172: ostestbm: <NO-CARRIER,BROADCAST,MULTICAST,UP> mtu 1500 qdisc noqueue state DOWN group default qlen 1000
link/ether 52:54:00:bc:a0:46 brd ff:ff:ff:ff:ff:ff
inet6 fd2e:6f44:5dd8:c956::1/120 scope global tentative
valid_lft forever preferred_lft forever
During boot I saw the following errors:
+(./02_configure_host.sh:210): main(): sudo ifup ostestbm
WARN : [ifup] You are using 'ifup' script provided by 'network-scripts', which are now deprecated.
WARN : [ifup] 'network-scripts' will be removed in one of the next major releases of RHEL.
WARN : [ifup] It is advised to switch to 'NetworkManager' instead - it provides 'ifup/ifdown' scripts as well.
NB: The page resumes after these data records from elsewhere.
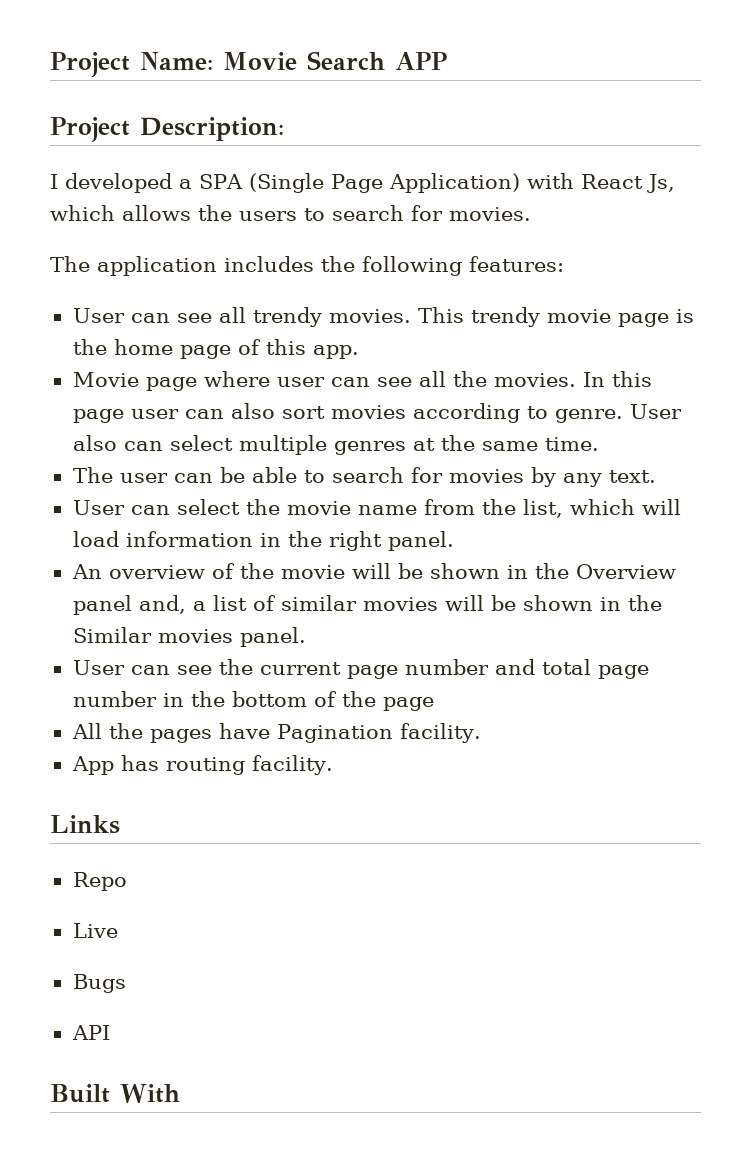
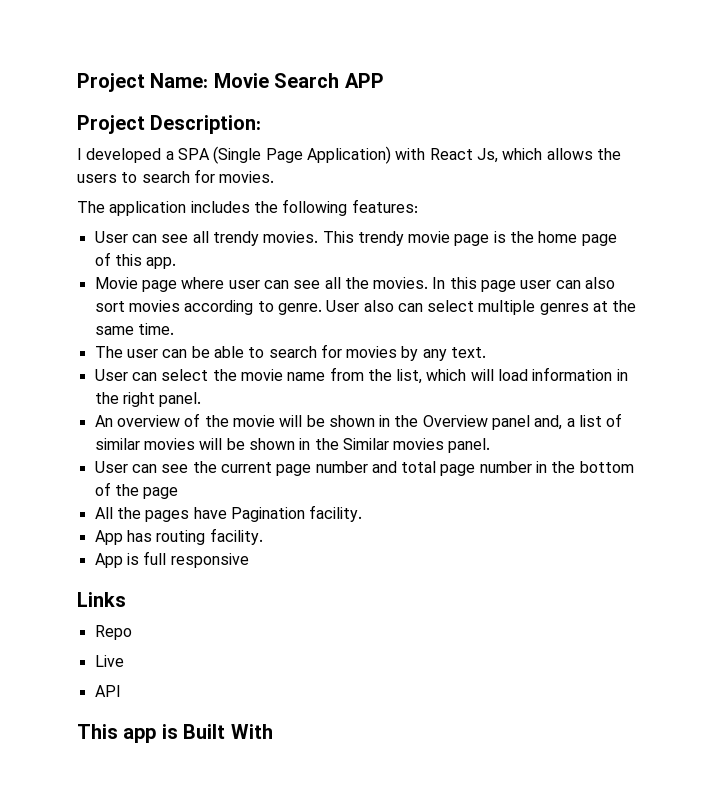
(333, 765) none -> [94,551,249,568] // App is full responsive
[72,974,126,993] // Bugs -> (124, 661) none
(110, 1032) none -> [77,724,178,743] This app is

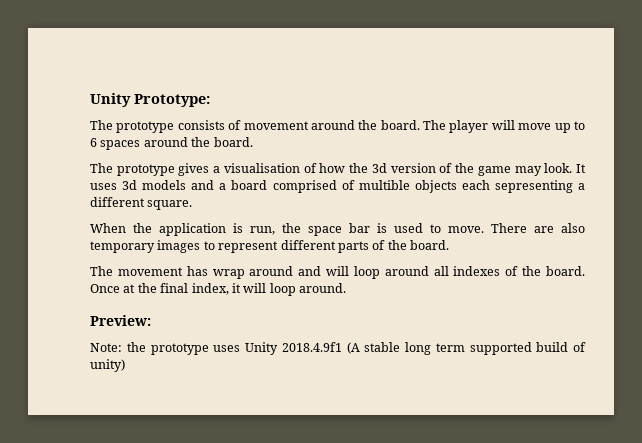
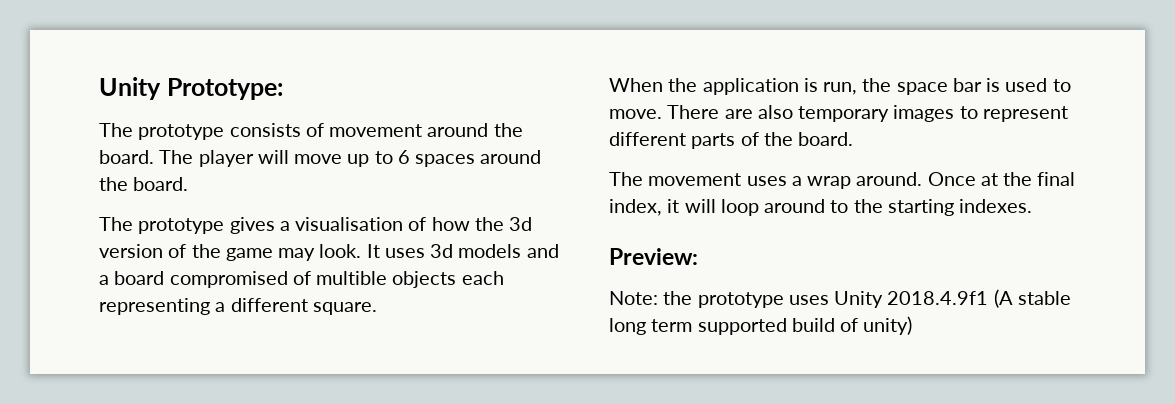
[272,180,337,193] comprised -> [169,271,288,288] compromised
[494,180,573,193] sepresenting -> [99,298,210,315] representing
[186,266,586,279] has wrap around and will loop around all indexes of the board. -> [746,172,923,189] uses a wrap around.
[299,283,346,293] around. -> [764,199,1033,216] around to the starting indexes.

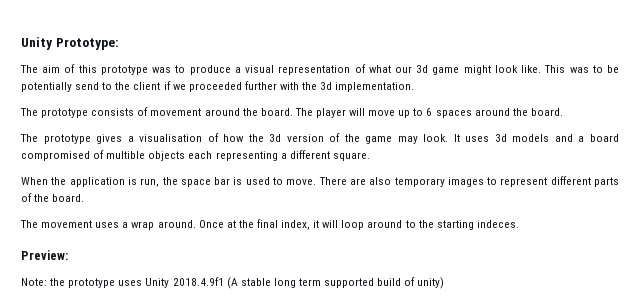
(283, 89) none -> [20,64,620,75] [21,81,415,92] // The aim of this prototype was to produce a visual representation of what our 3d game might look like. This was to be potentially send to the client if we proceeded further with the 3d implementation.
[959,199,1033,213] indexes. -> [476,220,519,228] indeces.

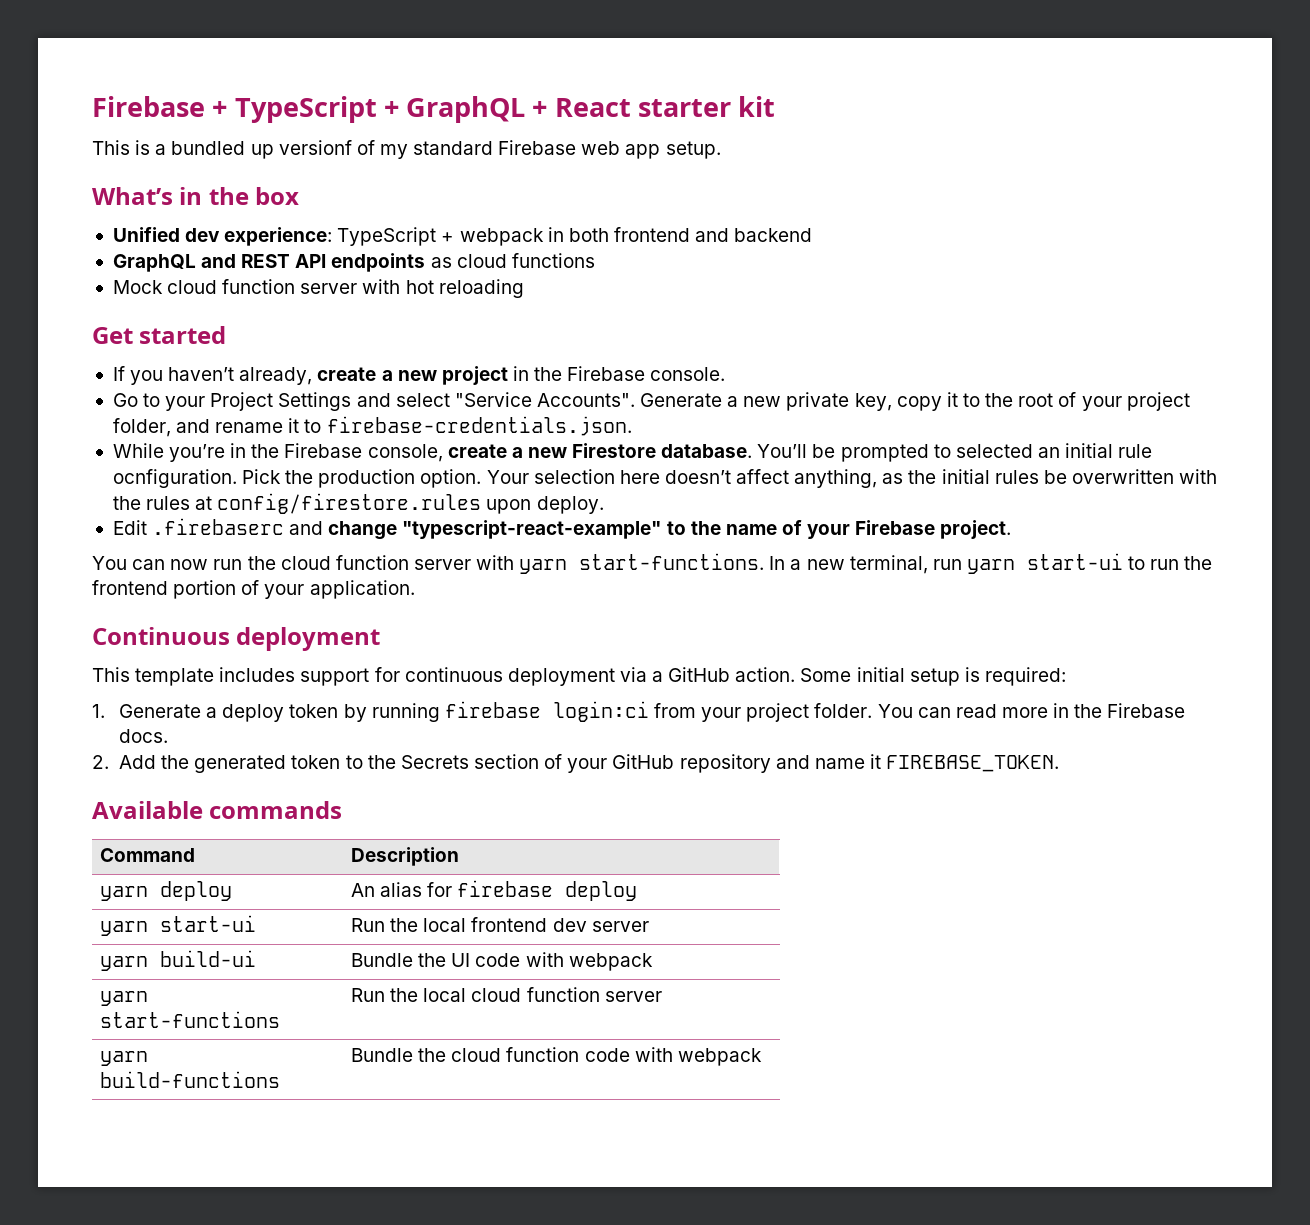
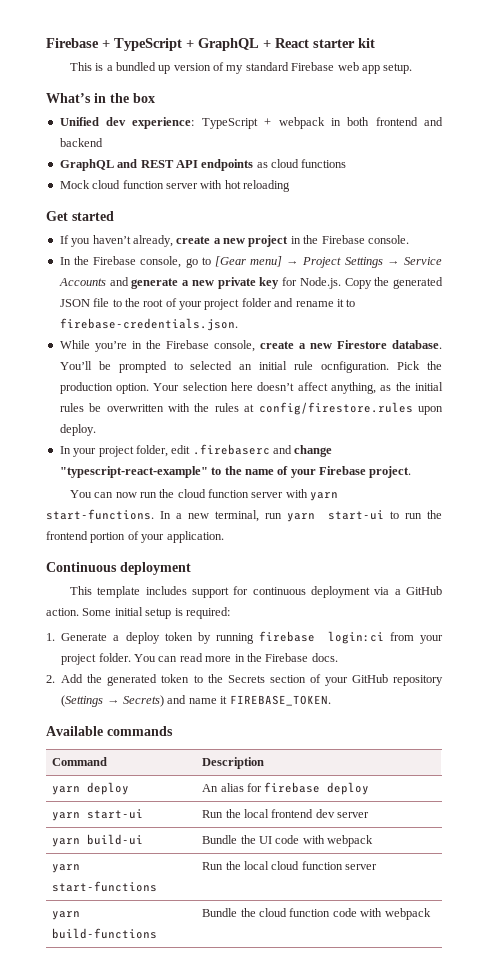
[278,140,352,155] versionf -> [173,63,211,71] version
[112,392,958,411] Go to your Project Settings and select "Service Accounts". Generate a new private key, copy it -> [59,256,442,268] [58,277,443,289] [59,298,110,307] In the Firebase console, go to [Gear menu] → Project Settings → Service Accounts and generate a new private key for Node.js. Copy the generated JSON file
[112,418,171,437] folder, -> [241,298,272,307] folder
[112,520,147,535] Edit -> [59,445,191,457] In your project folder, edit
(771, 763) none -> [61,695,164,707] (Settings → Secrets)

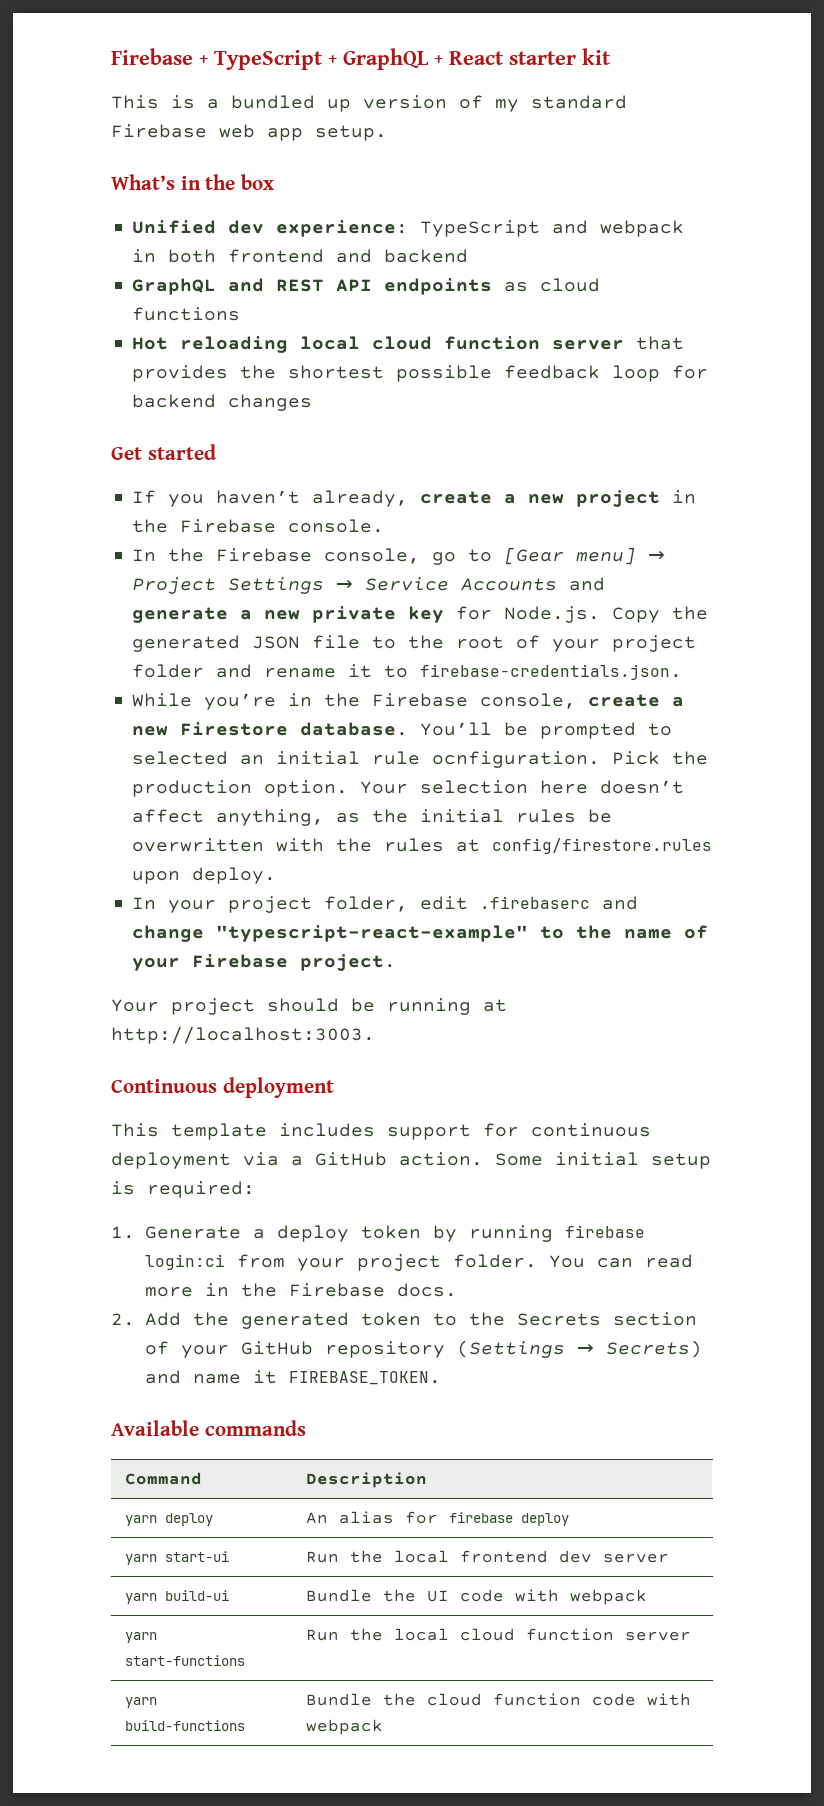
[264,118,272,126] + -> [552,220,589,234] and
[59,180,290,192] Mock cloud function server with hot reloading -> [132,336,685,353] [132,365,709,382] [132,394,313,411] Hot reloading local cloud function server that provides the shortest possible feedback loop for backend changes
[69,489,339,501] [46,509,442,522] [46,531,224,543] You can now run the cloud function server with yarn start-functions. In a new terminal, run yarn start-ui to run the frontend portion of your application. -> [111,998,507,1015] [111,1026,375,1044] Your project should be running at http://localhost:3003.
ERROR : [/etc/sysconfig/network-scripts/ifup-ipv6] Global IPv6 forwarding is disabled in configuration, but not currently disabled in kernel
ERROR : [/etc/sysconfig/network-scripts/ifup-ipv6] Please restart network with '/sbin/service network restart'
INFO : [ipv6_wait_tentative] Waiting for interface ostestbm IPv6 address(es) to leave the 'tentative' state
Setting this in /etc/sysconfig/network
IPV6FORWARDING=yes
caused that ERROR to go away but it didn't resolve the issue with ostestbm
I found a workaround here https://serverfault.com/questions/1062421/linux-ipv6-bridge-address-does-not-work-when-mac-address-is-forced that suggested adding a dummy interface to the bridge.
I added this to 02_configure_host.sh:
+# add a dummy interface to ensure the bridge comes up
+if [[ -n "${EXTERNAL_SUBNET_V6}" ]] && [ ! "$INT_IF" ]; then
+ sudo ip link add name ${BAREMETAL_NETWORK_NAME}-dummy up master ${BAREMETAL_NETWORK_NAME} type dummy
+fi
With that change ostestbm came up and the install continued.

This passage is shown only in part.